RECORDS FOR THIS EXERCISE: Begin
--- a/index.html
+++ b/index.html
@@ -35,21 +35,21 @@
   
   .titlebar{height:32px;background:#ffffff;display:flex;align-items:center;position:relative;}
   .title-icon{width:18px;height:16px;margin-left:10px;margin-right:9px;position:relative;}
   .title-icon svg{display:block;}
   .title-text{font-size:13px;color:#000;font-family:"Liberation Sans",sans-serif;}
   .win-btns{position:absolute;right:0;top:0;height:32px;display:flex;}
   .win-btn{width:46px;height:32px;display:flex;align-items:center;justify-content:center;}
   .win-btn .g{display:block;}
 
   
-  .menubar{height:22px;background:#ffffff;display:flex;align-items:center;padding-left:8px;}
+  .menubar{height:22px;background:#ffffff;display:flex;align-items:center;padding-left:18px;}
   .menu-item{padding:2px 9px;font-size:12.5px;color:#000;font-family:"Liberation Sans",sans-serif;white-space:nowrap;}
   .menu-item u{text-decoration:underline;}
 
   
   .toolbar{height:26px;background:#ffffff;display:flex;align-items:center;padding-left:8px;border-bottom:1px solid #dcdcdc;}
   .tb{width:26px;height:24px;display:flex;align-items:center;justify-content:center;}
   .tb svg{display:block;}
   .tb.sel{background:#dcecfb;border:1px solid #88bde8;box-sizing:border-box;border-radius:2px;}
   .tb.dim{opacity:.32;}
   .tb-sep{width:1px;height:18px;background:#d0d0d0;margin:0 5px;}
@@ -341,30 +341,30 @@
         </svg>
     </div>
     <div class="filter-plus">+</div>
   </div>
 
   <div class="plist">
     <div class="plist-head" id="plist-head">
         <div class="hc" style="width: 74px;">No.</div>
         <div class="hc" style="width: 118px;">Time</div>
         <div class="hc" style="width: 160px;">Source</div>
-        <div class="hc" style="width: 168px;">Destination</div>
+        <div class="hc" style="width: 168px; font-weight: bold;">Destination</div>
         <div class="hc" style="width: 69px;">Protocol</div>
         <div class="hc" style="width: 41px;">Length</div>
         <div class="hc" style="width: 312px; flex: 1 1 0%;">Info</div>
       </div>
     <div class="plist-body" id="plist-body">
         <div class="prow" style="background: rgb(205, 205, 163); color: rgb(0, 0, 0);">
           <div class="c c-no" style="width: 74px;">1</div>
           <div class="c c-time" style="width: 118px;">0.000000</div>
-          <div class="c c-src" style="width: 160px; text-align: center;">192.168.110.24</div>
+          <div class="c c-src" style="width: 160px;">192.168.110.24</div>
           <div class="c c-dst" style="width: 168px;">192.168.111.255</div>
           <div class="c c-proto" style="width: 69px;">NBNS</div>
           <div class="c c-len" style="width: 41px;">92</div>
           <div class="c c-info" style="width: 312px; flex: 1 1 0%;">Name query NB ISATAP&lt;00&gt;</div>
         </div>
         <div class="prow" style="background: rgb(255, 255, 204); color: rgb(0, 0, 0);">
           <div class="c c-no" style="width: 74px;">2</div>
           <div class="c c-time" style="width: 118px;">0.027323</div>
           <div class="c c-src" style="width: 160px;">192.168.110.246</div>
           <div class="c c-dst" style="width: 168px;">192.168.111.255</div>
RECORDS FOR THIS EXERCISE: End
RECORDS FOR THIS EXERCISE: Begin
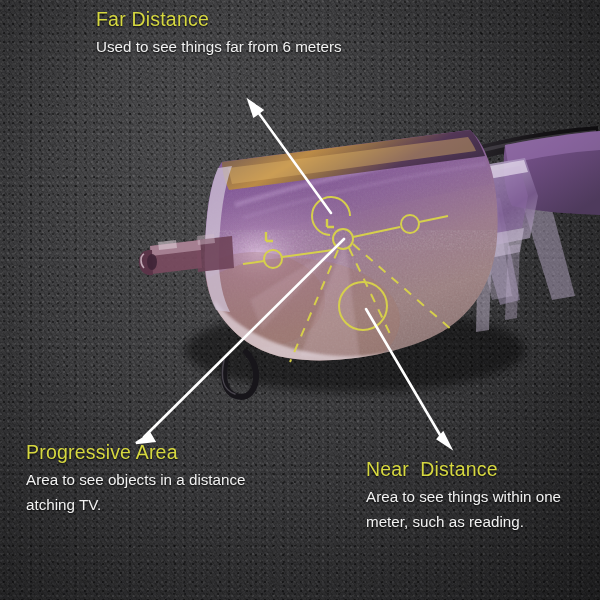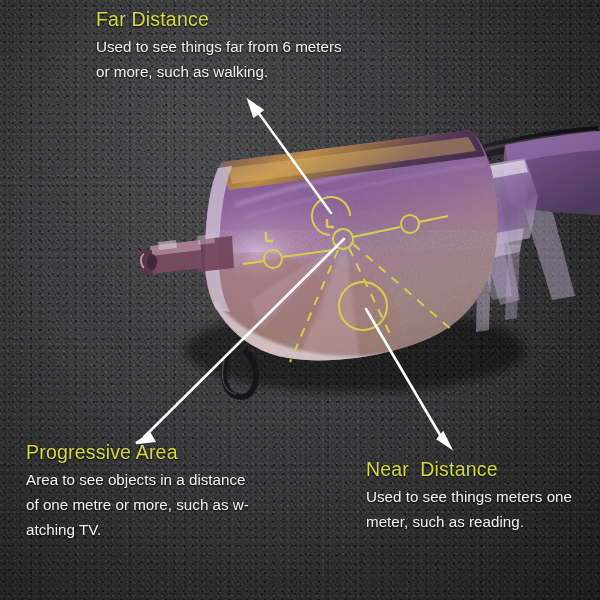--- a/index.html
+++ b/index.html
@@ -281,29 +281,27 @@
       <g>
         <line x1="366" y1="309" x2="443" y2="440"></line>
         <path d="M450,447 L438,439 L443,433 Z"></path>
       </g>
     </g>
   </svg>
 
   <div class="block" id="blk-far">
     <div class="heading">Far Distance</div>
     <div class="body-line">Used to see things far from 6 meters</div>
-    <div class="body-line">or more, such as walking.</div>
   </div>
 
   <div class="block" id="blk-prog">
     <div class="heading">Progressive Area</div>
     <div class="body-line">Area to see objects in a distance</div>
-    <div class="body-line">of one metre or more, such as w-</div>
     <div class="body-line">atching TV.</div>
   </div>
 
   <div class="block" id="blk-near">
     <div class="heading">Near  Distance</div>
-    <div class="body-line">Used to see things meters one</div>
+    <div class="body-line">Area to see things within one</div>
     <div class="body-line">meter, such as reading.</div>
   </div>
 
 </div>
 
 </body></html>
RECORDS FOR THIS EXERCISE: End
WORK REQUEST = Only a number is wanted. How many lines of the entries above carry "serif"?

RESPONSE = 2